The quay head in the morning, when the fish auction is going on, is a characteristic sight, and the only occasion on which anything like business wakens in the quiet place. The boats have come in with the running tide, and lie moored to iron rings in the landing-place. Curious names they have, mostly double—the "Elspat and Ann," or the "Ann and Margaret"—probably to represent the wives or sweethearts of two partners. In the boats themselves lie together heaps of lines, ropes, and sails, with fish gleaming here and there among them; while the quay is littered with oars and spars and cables enough to make walking a fine art. The fish have been lifted out of each boat by its crew, and when the women have divided them into glittering heaps—a heap for each man and one for the boat—the skipper sells the boat’s heap, and its price settles that of the others. Here the shrewd bargaining power of the fisherfolk comes out, trained, as it is, by the narrow path they tread between means and ends; while here the women who have no man’s hand to bring them home the harvest of the deep contrive to find their bread by buying the fish they will afterwards retail. The whole transaction is primitive in the extreme, but one that sufficiently serves its purpose.

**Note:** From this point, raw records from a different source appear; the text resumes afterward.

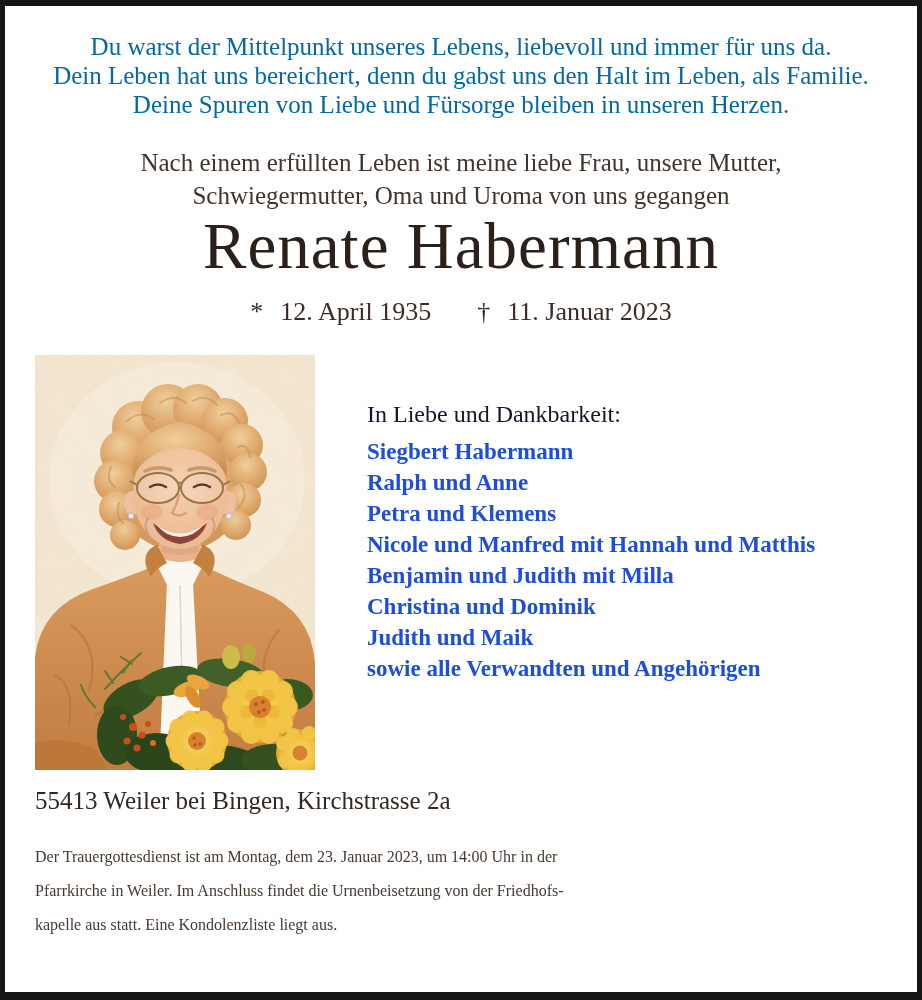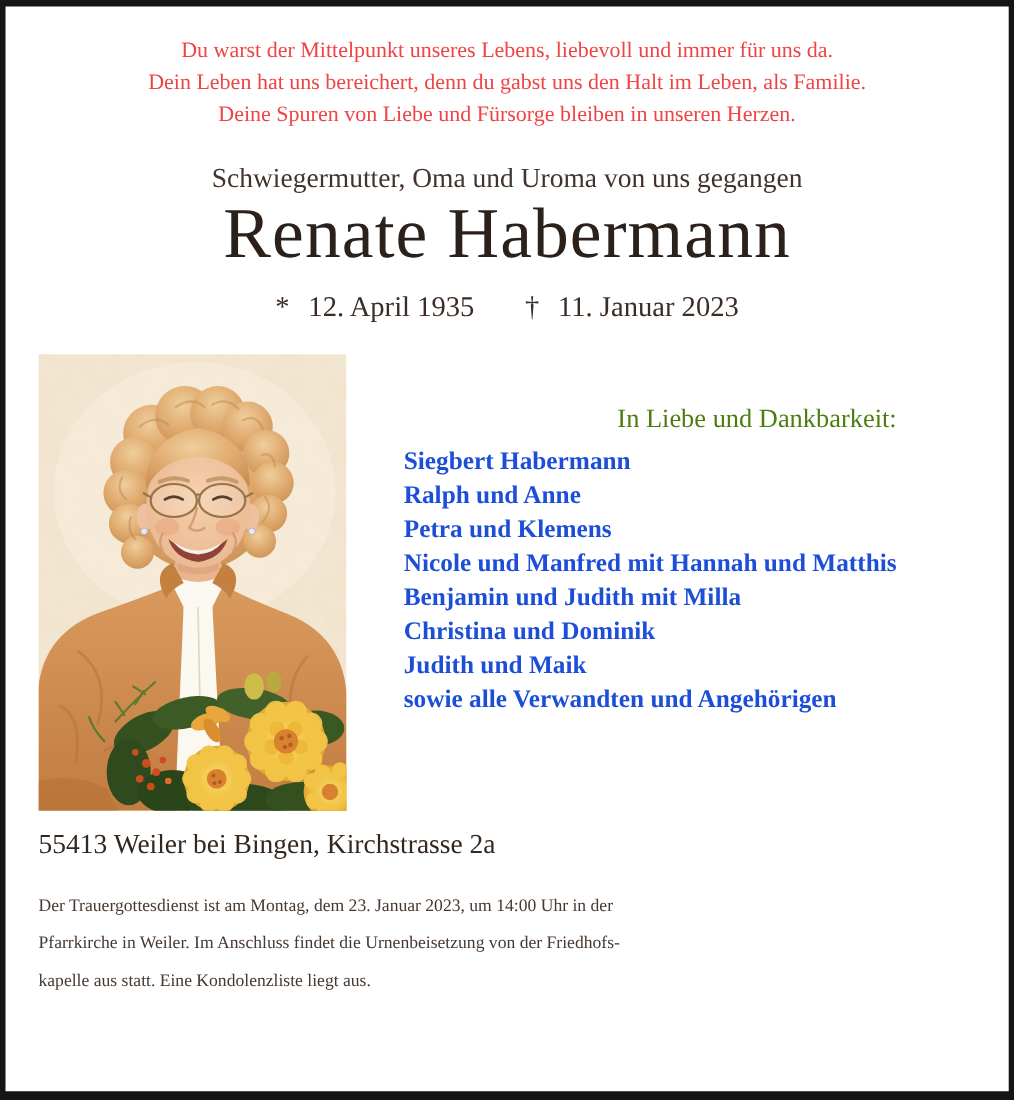"Du warst der Mittelpunkt unseres" .epigraph { color: #ef4444 -> #0369a1; font-size: 20px -> 25px }
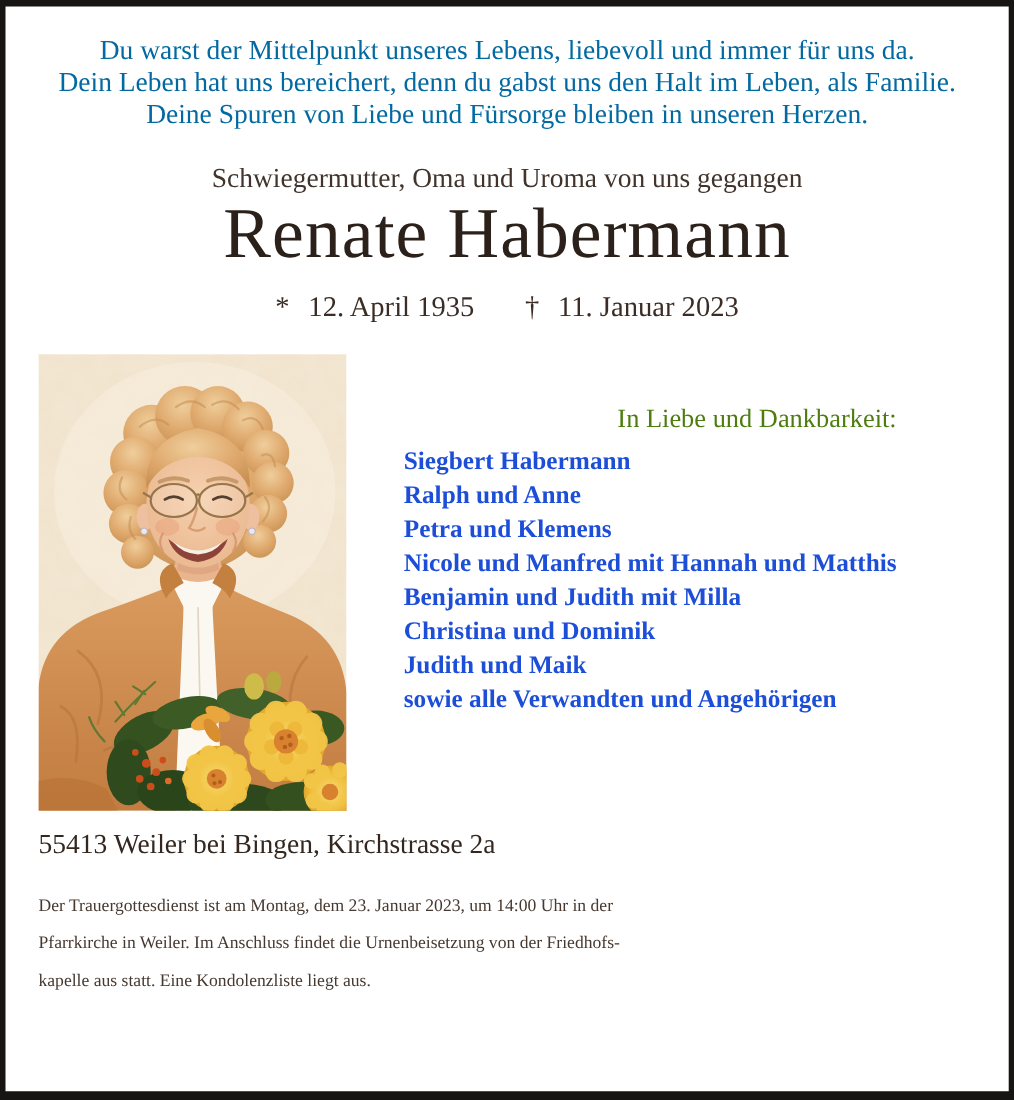"Nach einem erfüllten Leben ist" div { html: none -> <div>Nach einem erfüllten Leben ist meine liebe Frau, unsere Mutter,</div> }
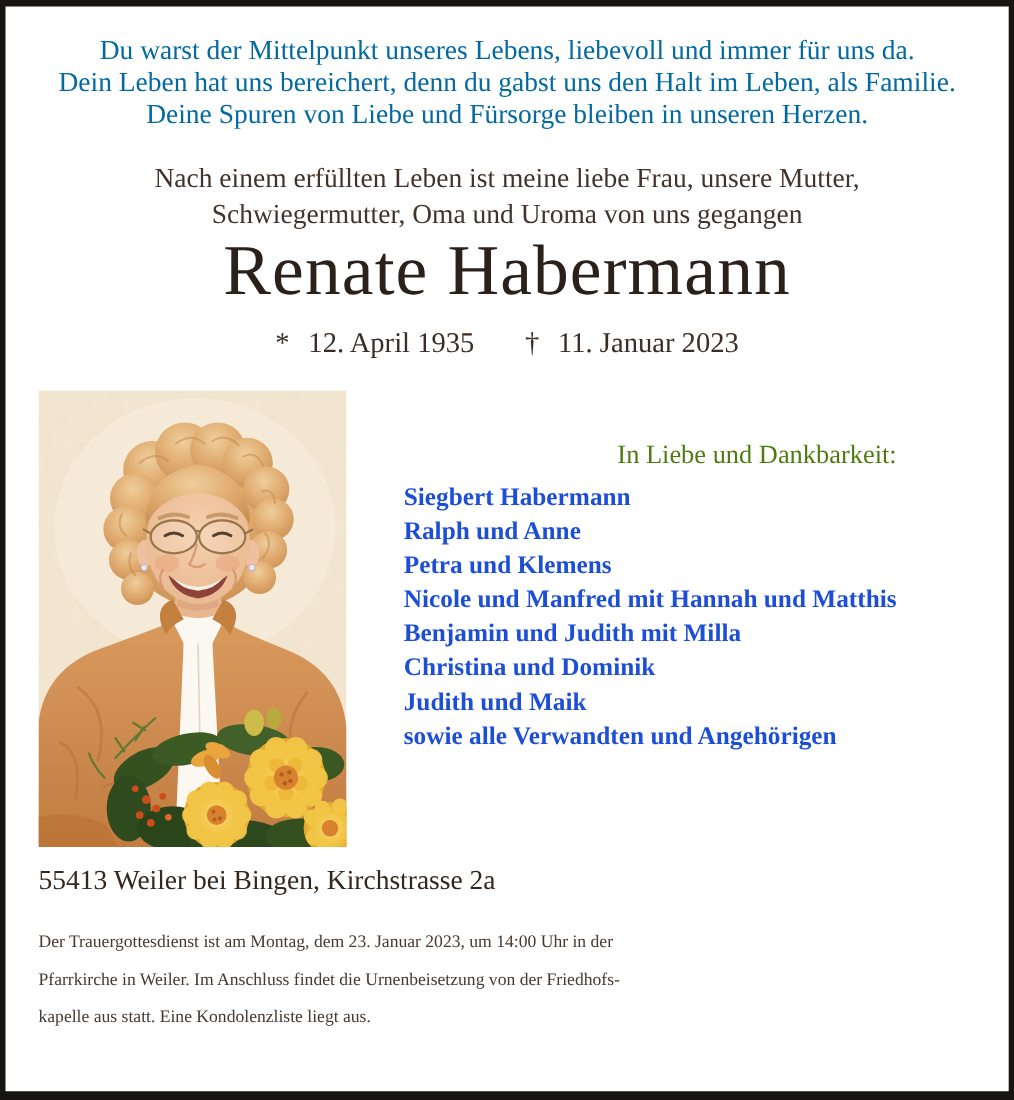"In Liebe und Dankbarkeit:" .tribute-intro { color: #4d7c0f -> #0f172a; text-align: right -> none }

A life of which this is the busiest scene may appear monotonous to the dweller in cities, but again and again there come hours of stern excitement which prove the manhood of the race. There have been times when every boat of the fishing fleet as it came rushing ashore had to be caught, at peril of life and limb, breast-deep in the furious surf, and landed safely with its occupants. Yet men are ever most plentiful when the work is most dangerous, and never yet has the life-boat lacked a crew. Once, indeed, a few years ago it happened that the men, all but one or two, were away at the fishing when word was brought that a Norwegian timber-ship was going to pieces on the treacherous shifting sands yonder, seven miles away. A tremendous surf was beating upon the beach, and the life-boat coxswain and crew were riding the storm out, cabled to their herring-nets somewhere in the North Sea. In the upper town, however, there was visiting his brother just then the captain of an East Indiaman home upon holiday, and the message was handed to him as he sat at breakfast. In half an hour, sailor-like, he had the life-boat out, manned with a scratch crew of volunteers, and run down the beach. Then began the difficulty and peril. By strong and willing hands the boat was run out into the surf, but again and again she was caught by a huge wave and driven back. Three-quarters of an hour’s hard rowing it took to pull her out to the fourth sea. A little longer, and she hoisted her sail, and went plunging off into the howling wilderness of waters.

Would she accomplish her mission? Would she and the brave hearts on board her ever themselves come back? Old men and fisher-wives watched her from the quay-head till she disappeared among the waves, and then they waited, anxious and fearful. The day passed without tidings of her, and, at last, night began to fall. The anxiety of the watchers had become intense, when suddenly some one caught a glimpse of white bows gleaming far out over the waves. There she was, clearly now, coming like a sea-bird through the driving spray. Who could tell whether she had won or lost lives? Presently her thwarts were seen black with men. How were they to be landed? Alas! all might yet be lost in the terrible surf. There was a strong hand at the helm, however; the full tide had covered the bar, and, with a single swoop, she shot into the harbour, every man safe, amid the wild huzzas of the waiting throng. One glad heart there was too full for words. Among the ringing cheers, as the crowd made way for its hero, she could only in silence take her husband’s arm. It was the captain’s wife.